Much as it might sound like it, I actually don’t feel grim about this. Certainly, these things that happened to me, and that happen to many around this time, aren’t happy things, but it is a relief to think of “things happening” as normal, developmental, just how it is—rather than “things happening” as being a moral failure.  In America, in this country where we are supposed to prevent all hardships through eternal optimism, where we “create our luck,” where being unflappable in the face of any disaster is the mark of a person worth feeding, it is a relief to think that maybe, just maybe, we aren’t responsible for the rough weather that comes our way.  We don’t have to deny the trouble that shows up, pretend it didn’t occur, just to prove how strong we are.  Rather, my BBC friend makes me think, there’s another, better way: We can say, “Yep, around the half-century mark, tough stuff does happen along.  It’s no one’s fault.”  Our job is to face into whatever variety of wind it is—dust devil, tornado, or gale, wail and rail as we need to, bear it as bravely as we have in us, but mainly just contend with the lousy weather and muddle through as best we can.  Rather than being humiliated or shamed or condemned for bad luck (“Surely you did something to cause this,” carps that nasty, so-robust inner critic) perhaps we can be straight-forward about it and also treat ourselves to a little compassion.  Just announce to ourselves, “Okay boys and girls!
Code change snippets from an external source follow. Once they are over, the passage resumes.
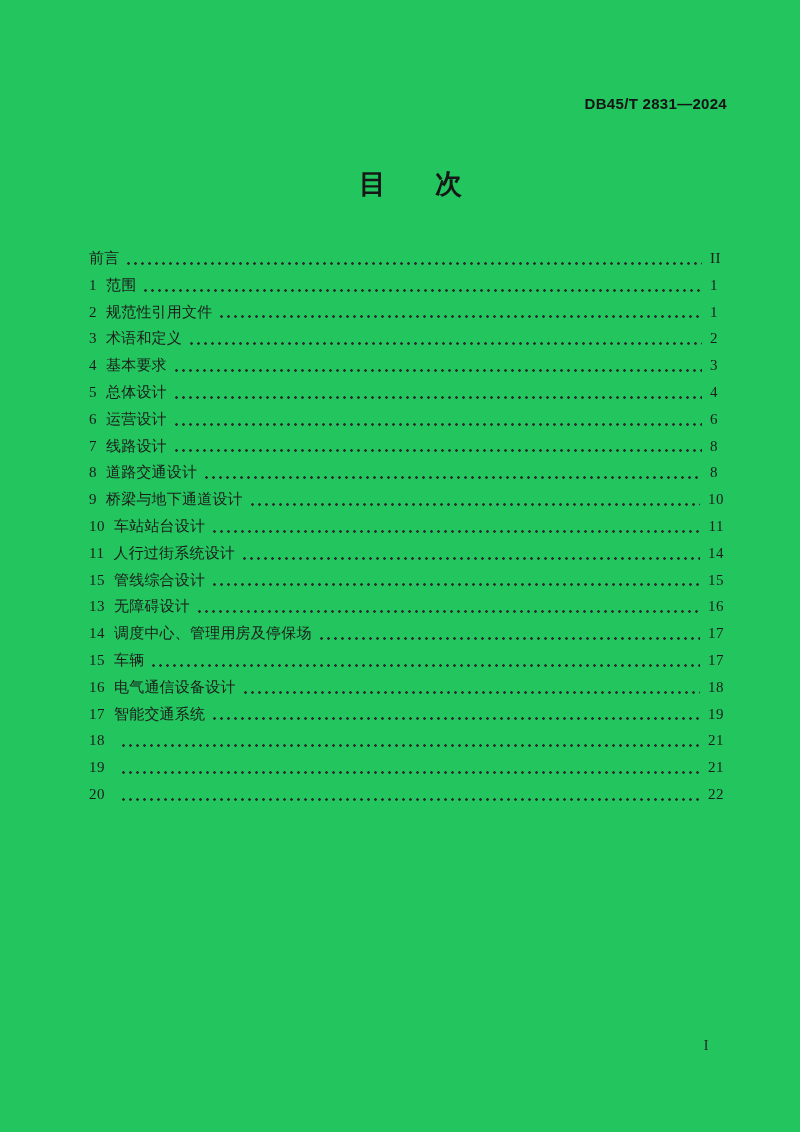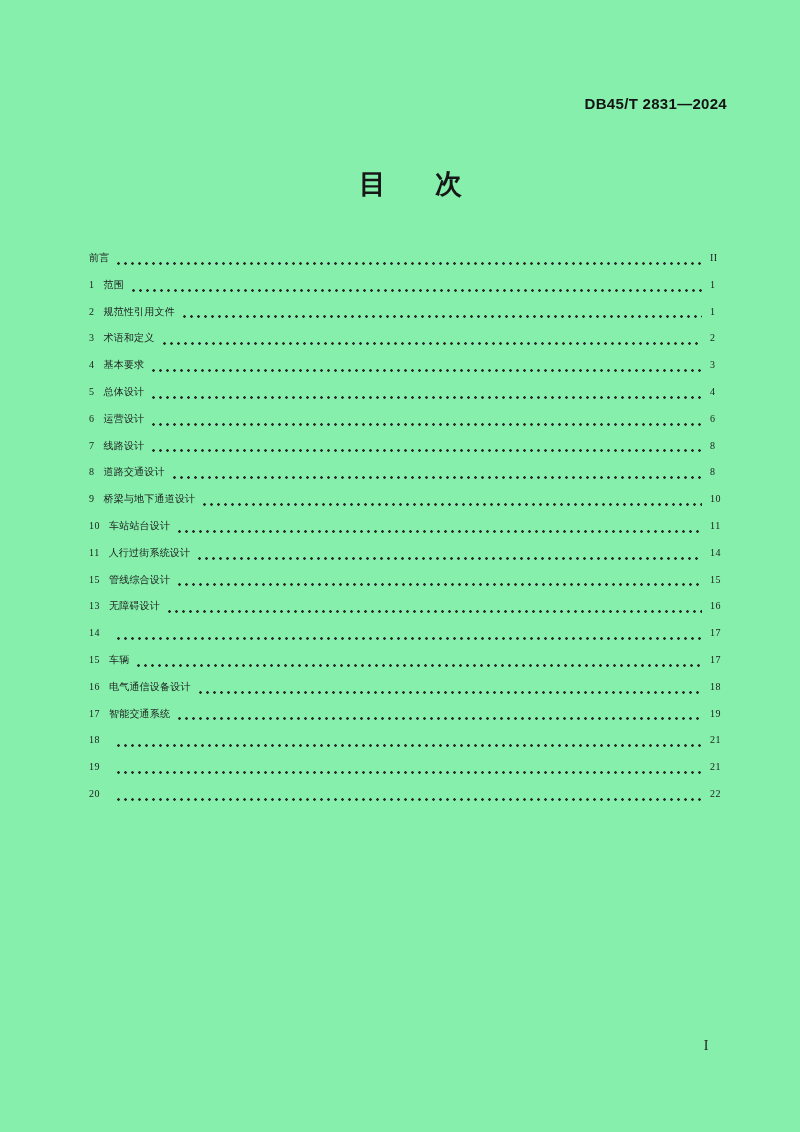"DB45/T 2831—2024" .page { background: #86efac -> #22c55e }
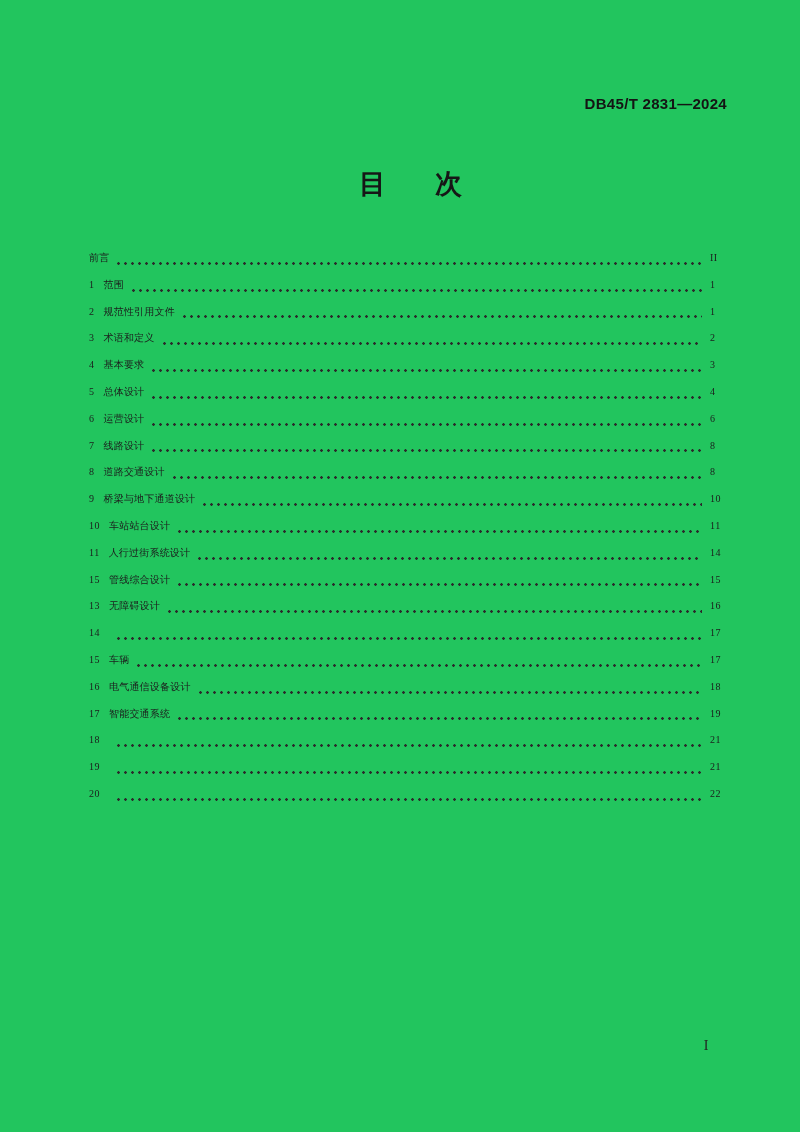"前言" .toc-row { font-size: 10px -> 15px }
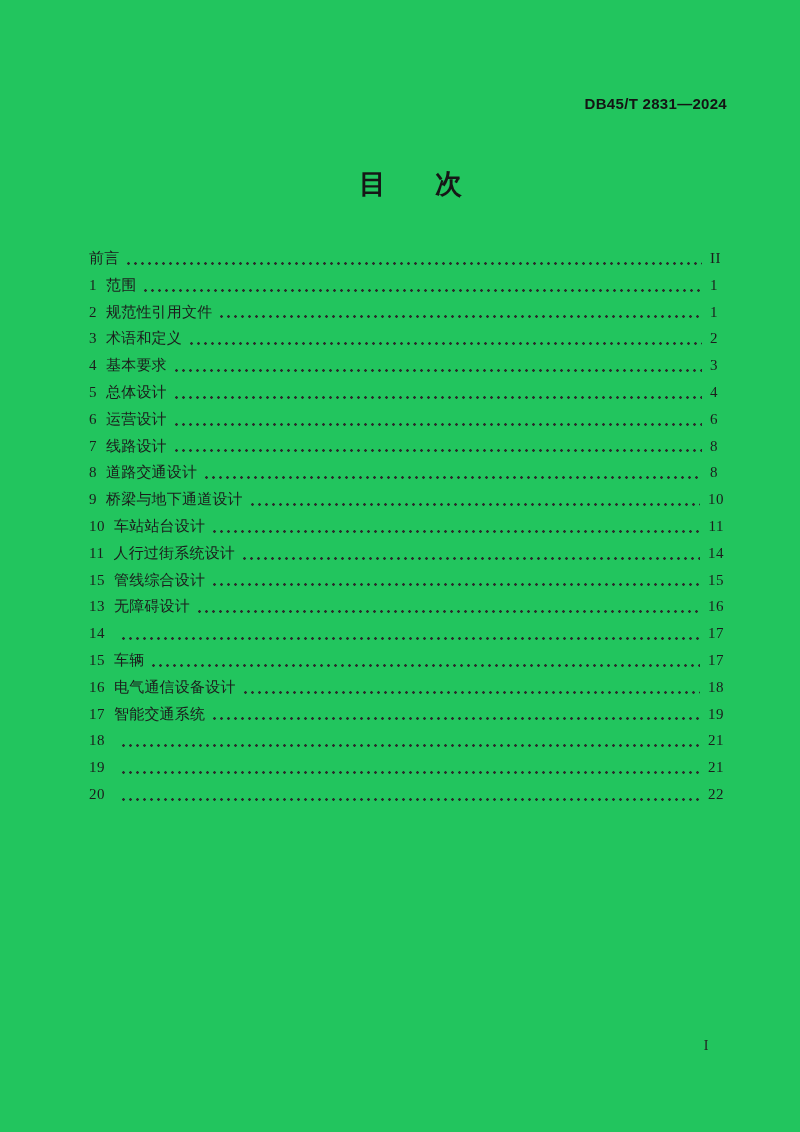"调度中心、管理用房及停保场" span.label { html: none -> <span>调度中心、管理用房及停保场</span> }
Time to put on the Sou’wester and Wellies and go down to the wreck.”

Originally posted Wednesday, April 30th, 2013

Writing, Stillness and Joy

It is a grey, rain-lit new years day.

Pico Iyer’s piece in the New York Times this first 2012 morning –on the unrelenting stream of information with which we are bombarded—hits the mark, I think.  He quotes Blaise Pascal, the 17th century French philosopher:  “Distraction is the only thing that consoles us for our miseries and yet it is itself the greatest of our miseries.”  The average American, Iyer reports, receives 75 text messages a day, and the average office worker experiences no longer than three minutes at a stretch without interruption.  Iyer concludes: “We have more and more ways to communicate, as Thoreau noted, but less and less to say.  Partly because we’re so busy communicating.”  Stillness and time for reflection have become the luxuries we crave.  Jet-setting Iyer, who chooses to live in small Japanese village, advocates, to complement our obligatory involvement in the world, the purposeful creation of regular stretches in our lives when we are “out of radio contact.”  He writes, “Nothing makes me feel better—calmer, clearer, happier—than being in one place, absorbed in a book, a conversation, a piece of music.  It’s actually something deeper than mere happiness: it’s joy, which the monk David Stindl-Rast describes as ‘that kind of happiness that doesn’t depend on what happens.’”
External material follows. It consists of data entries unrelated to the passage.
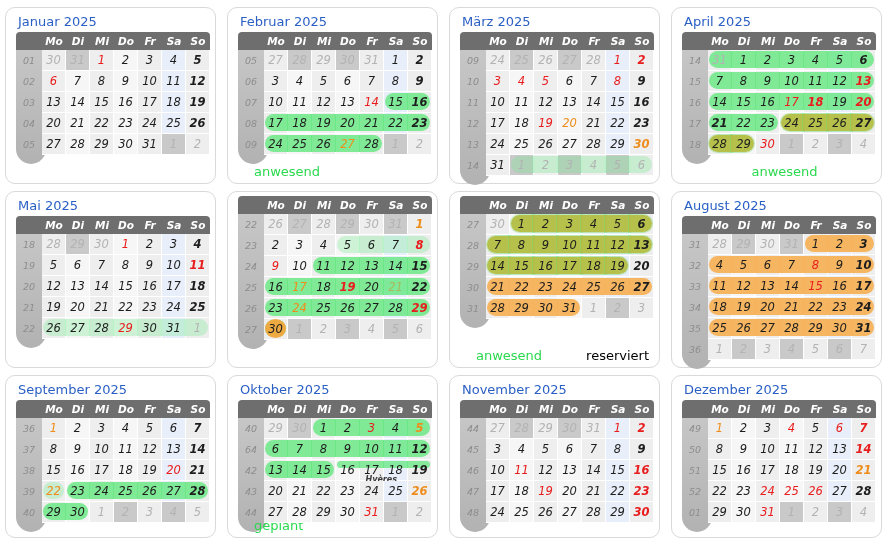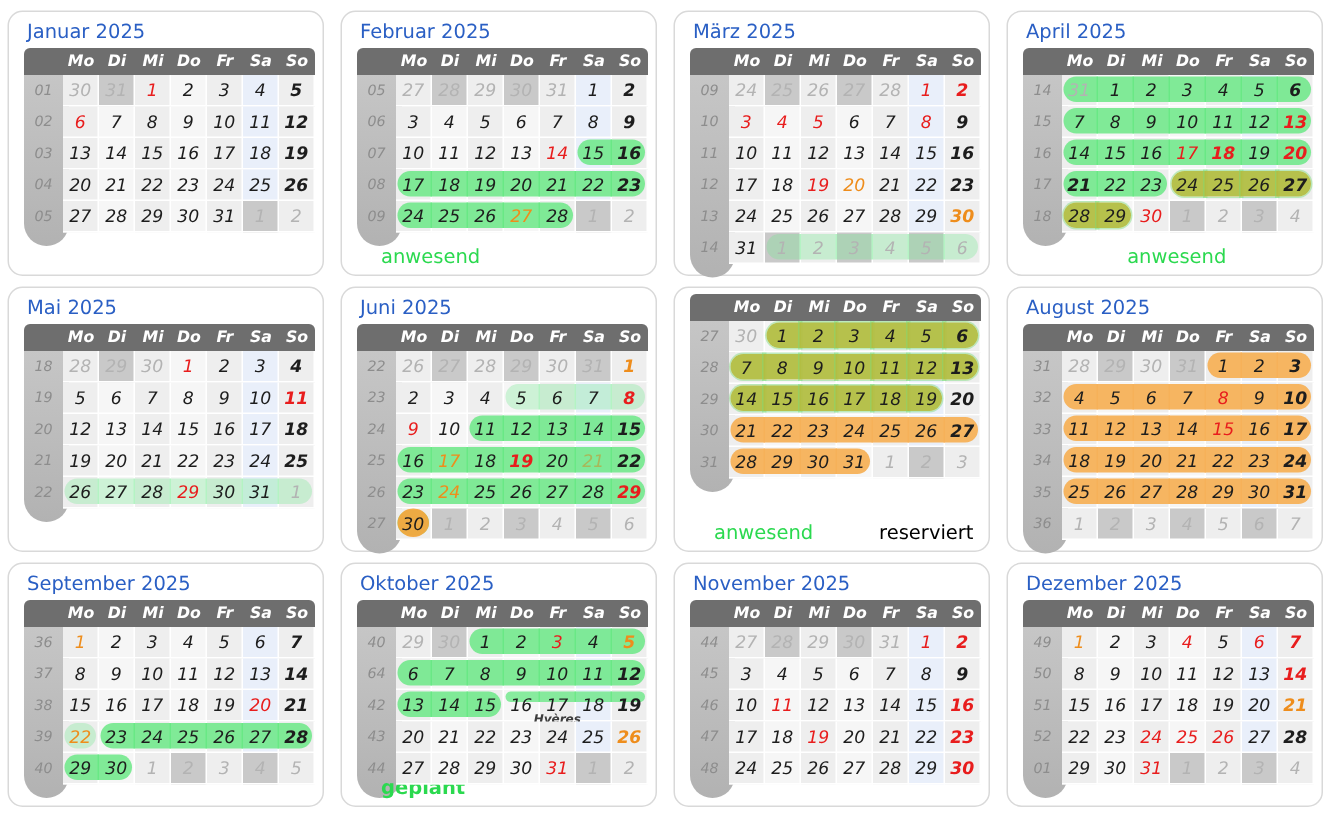"Juni 2025" div.mtitle { html: <div>Juni 2025</div> -> none }
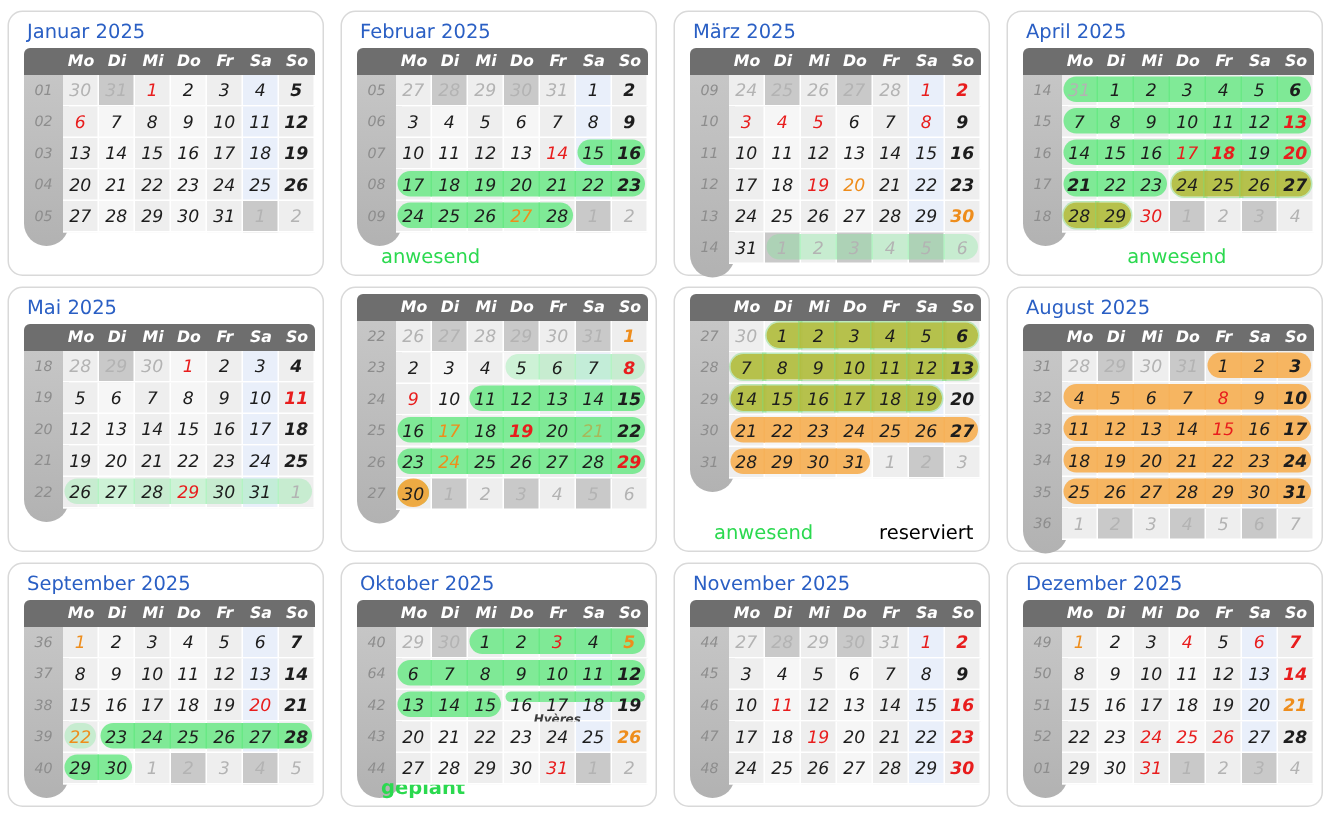"Hyères" .note { text-align: center -> right }
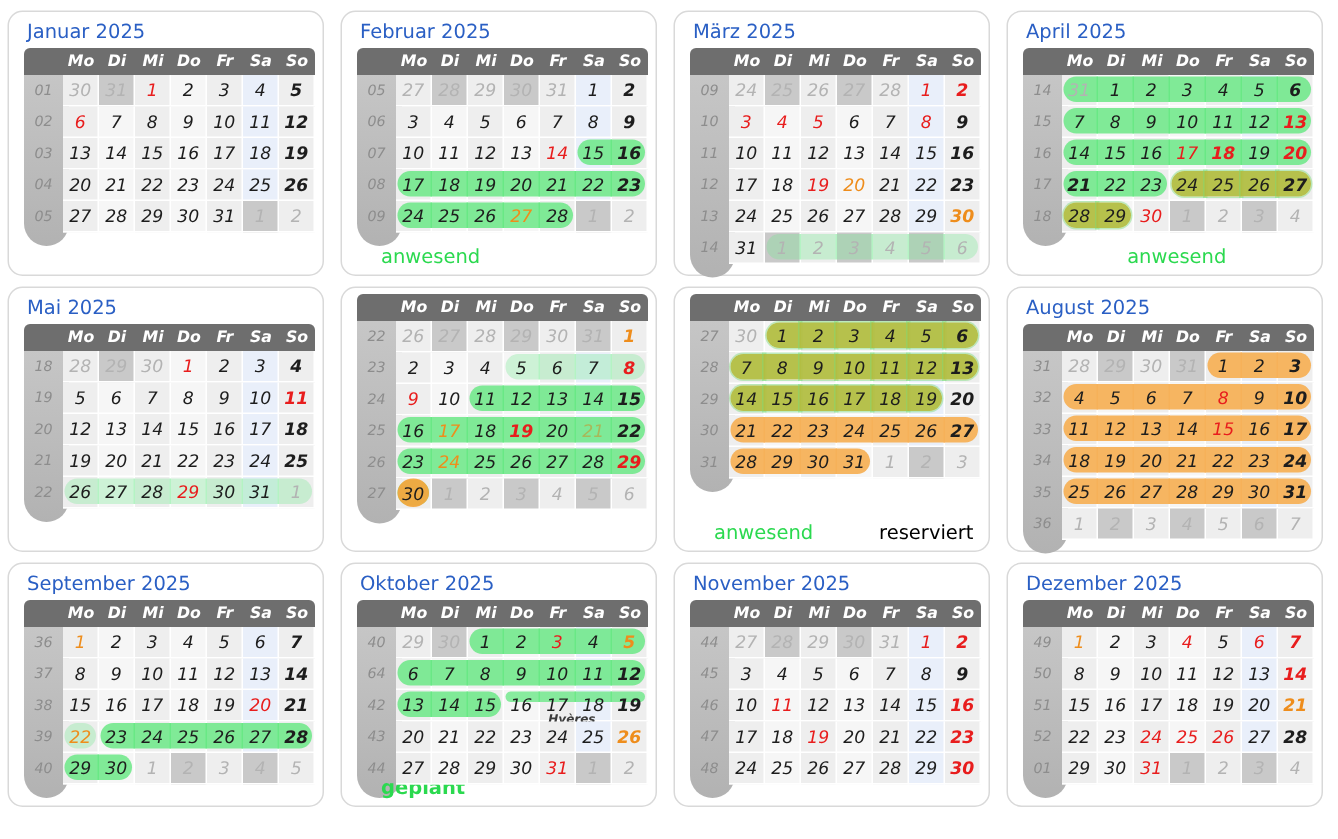"geplant" div.legends { font-weight: bold -> none }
I will be distracting for one minute to let you know that Bethesda Magazine’s January-February 2012 issue contains my article, “The Spy Who Loved Me: With a father’s confession, the pieces of a mysterious childhood fall into place.”  It offers a couple of snippets of my memoir, (due out January 10,) which, during its ten years of gestation, required long, absorbing, sometimes painful but always deeply happy stretches of shutting out the world.  I wish everyone the luxury of such joy in 2012.